Multinational medical device company

MED-EL is a global medical technology company specializing in hearing implants and devices. They develop and manufacture products including cochlear implants, middle ear implants and bone conduction systems.

MED-EL is a privately owned company and is run by its co-founder and CEO Ingeborg Hochmair, a scientist and researcher in the field of hearing implants. The company headquarters are in Innsbruck, Austria.

==History==
In the mid-1970s, Ingeborg and Erwin Hochmair were research scientists at the Technical University of Vienna, working on the development of cochlear implants. In 1977, the first microelectronic multichannel cochlear implant was implanted by Dr Kurt Burian in Vienna.

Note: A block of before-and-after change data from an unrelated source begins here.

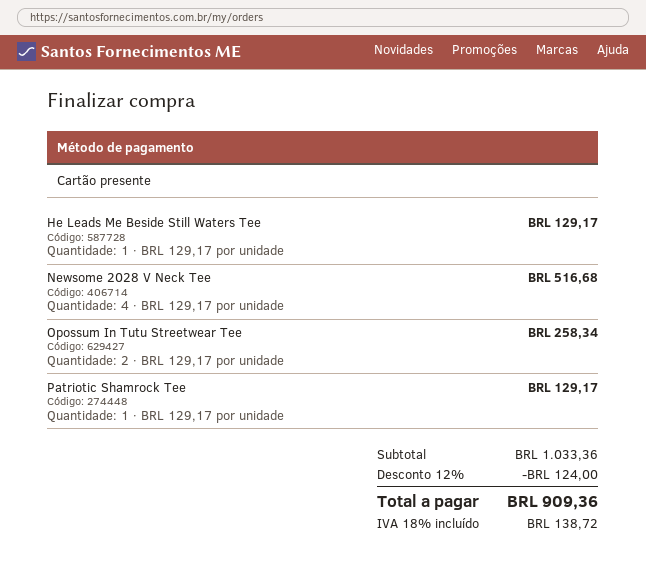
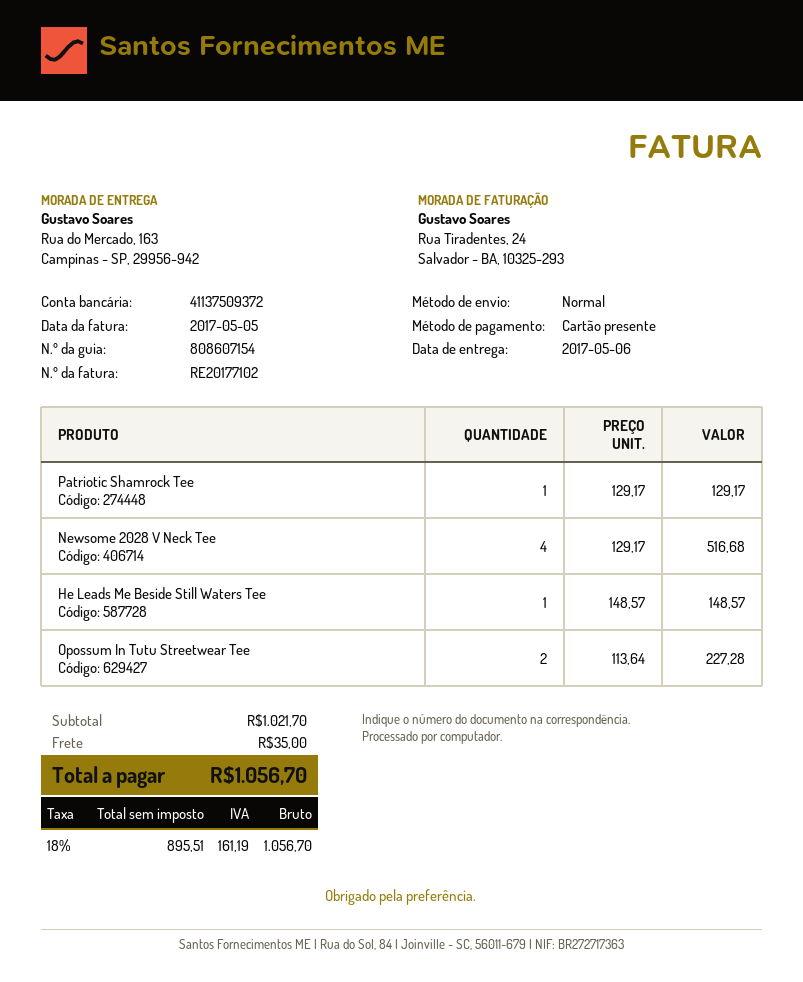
He Leads Me Beside Still Waters Tee: 1 x 129.17 = 129.17 -> 1 x 148.57 = 148.57
Opossum In Tutu Streetwear Tee: 2 x 129.17 = 258.34 -> 2 x 113.64 = 227.28
subtotal: 1033.36 -> 1021.70
discount: 12% = 124.00 -> none
shipping: none -> 35.00
tax: 18% = 138.72 -> 18% = 161.19
total: 909.36 -> 1056.70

Testing various sound processing strategies with this device, ranging from single-channel quasi-analog stimulation to more complex patterns, failed to produce open speech understanding. However, when a single broadband channel with analog-style stimulation was tried, the patient showed some rudimentary speech comprehension and lip-reading support. This finding changed the direction of their research program. The Hochmairs decided that their approach in making complex microelectronic implants was premature, and they pivoted to researching simpler passive implants that were easier to construct and modify.

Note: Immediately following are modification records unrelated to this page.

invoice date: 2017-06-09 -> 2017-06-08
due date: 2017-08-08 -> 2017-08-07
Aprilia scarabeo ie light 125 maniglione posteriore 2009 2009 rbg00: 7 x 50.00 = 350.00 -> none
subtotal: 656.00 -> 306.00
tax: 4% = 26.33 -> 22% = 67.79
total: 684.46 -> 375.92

In 1979, a passive transcutaneous four-channel implant developed by the Hochmairs allowed a woman to understand some open-set speech without lip-reading in a quiet environment. However, the speech coding strategy stimulated the best-performing single electrode rather than using multiple channels simultaneously, making this functionally closer to a single-channel approach.

===3M/Vienna single-channel cochlear implant===
In 1981, the 3M Corporation entered into a licence and support agreement with the Vienna group involving the commercialisation of their cochlear implant system, and the device subsequently became known as the 3M/Vienna cochlear implant. Clinical evaluations demonstrated that some patients could achieve substantial open-set word recognition without visual cues. However, a redesign that replaced the intracochlear electrode with an extracochlear electrode resulted in diminished speech performance, and 3M's commercial involvement ultimately ended. Comparative studies found that, while the Vienna single-channel implant provided meaningful auditory benefit, multi-channel designs from other manufacturers generally allowed users to recognise more environmental sounds and understand speech more effectively in sound-only conditions. The Vienna group subsequently founded MED-EL in order to pursue a multi-channel design incorporating Blake Wilson's CIS-strategy.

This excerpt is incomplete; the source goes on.